Required work:
In the entries below, count every line containing "ozacagnino". Reply with the number alone.

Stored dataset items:
⟨

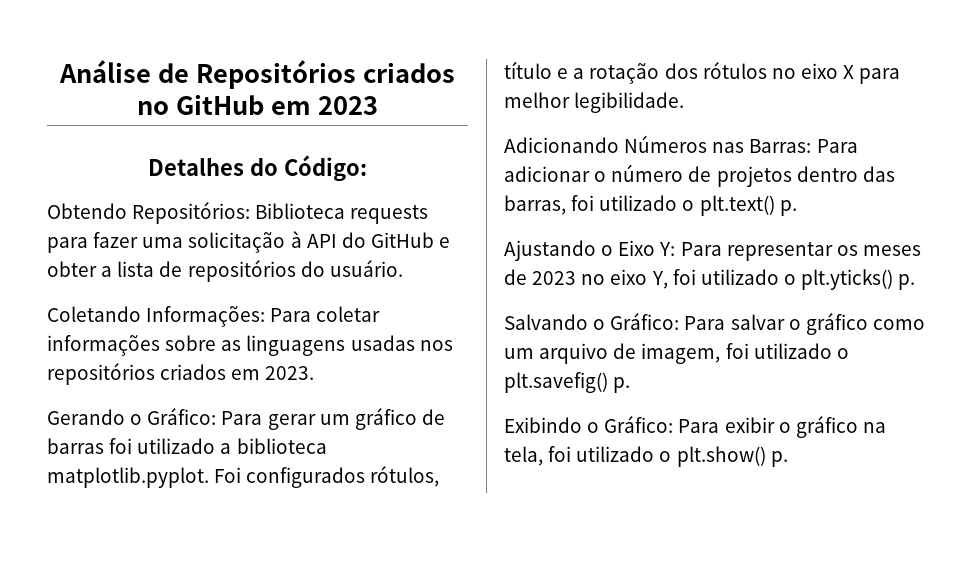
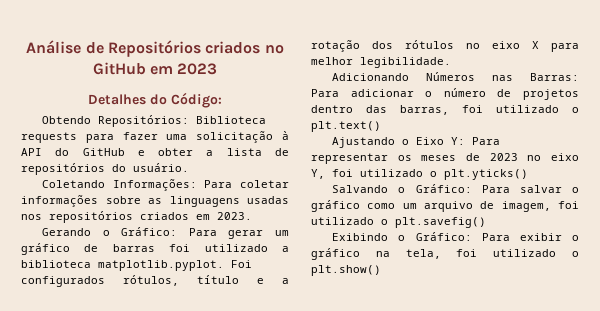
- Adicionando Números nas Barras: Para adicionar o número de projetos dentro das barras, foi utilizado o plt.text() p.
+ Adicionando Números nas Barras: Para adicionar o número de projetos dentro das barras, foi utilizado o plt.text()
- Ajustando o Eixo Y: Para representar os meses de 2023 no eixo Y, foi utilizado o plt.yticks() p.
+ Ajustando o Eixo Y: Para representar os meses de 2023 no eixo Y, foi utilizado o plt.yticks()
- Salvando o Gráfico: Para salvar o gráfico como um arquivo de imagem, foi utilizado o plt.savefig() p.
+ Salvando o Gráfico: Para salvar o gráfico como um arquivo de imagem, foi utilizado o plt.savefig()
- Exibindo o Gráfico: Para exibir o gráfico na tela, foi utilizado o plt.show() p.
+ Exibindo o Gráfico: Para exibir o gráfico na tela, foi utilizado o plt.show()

⟩
⟨

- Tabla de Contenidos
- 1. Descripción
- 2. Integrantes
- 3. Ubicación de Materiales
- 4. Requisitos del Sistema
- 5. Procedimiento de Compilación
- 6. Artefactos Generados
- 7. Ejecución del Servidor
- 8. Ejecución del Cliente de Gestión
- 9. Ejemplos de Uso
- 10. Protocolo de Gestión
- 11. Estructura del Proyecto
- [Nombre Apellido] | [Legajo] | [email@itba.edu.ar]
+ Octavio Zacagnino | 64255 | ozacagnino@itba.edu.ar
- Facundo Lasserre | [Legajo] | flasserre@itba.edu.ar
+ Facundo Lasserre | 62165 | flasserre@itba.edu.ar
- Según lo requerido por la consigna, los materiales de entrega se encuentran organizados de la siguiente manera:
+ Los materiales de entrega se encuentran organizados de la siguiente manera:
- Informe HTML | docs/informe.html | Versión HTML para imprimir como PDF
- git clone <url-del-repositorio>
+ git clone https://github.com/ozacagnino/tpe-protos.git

⟩

Result of the exercise:
2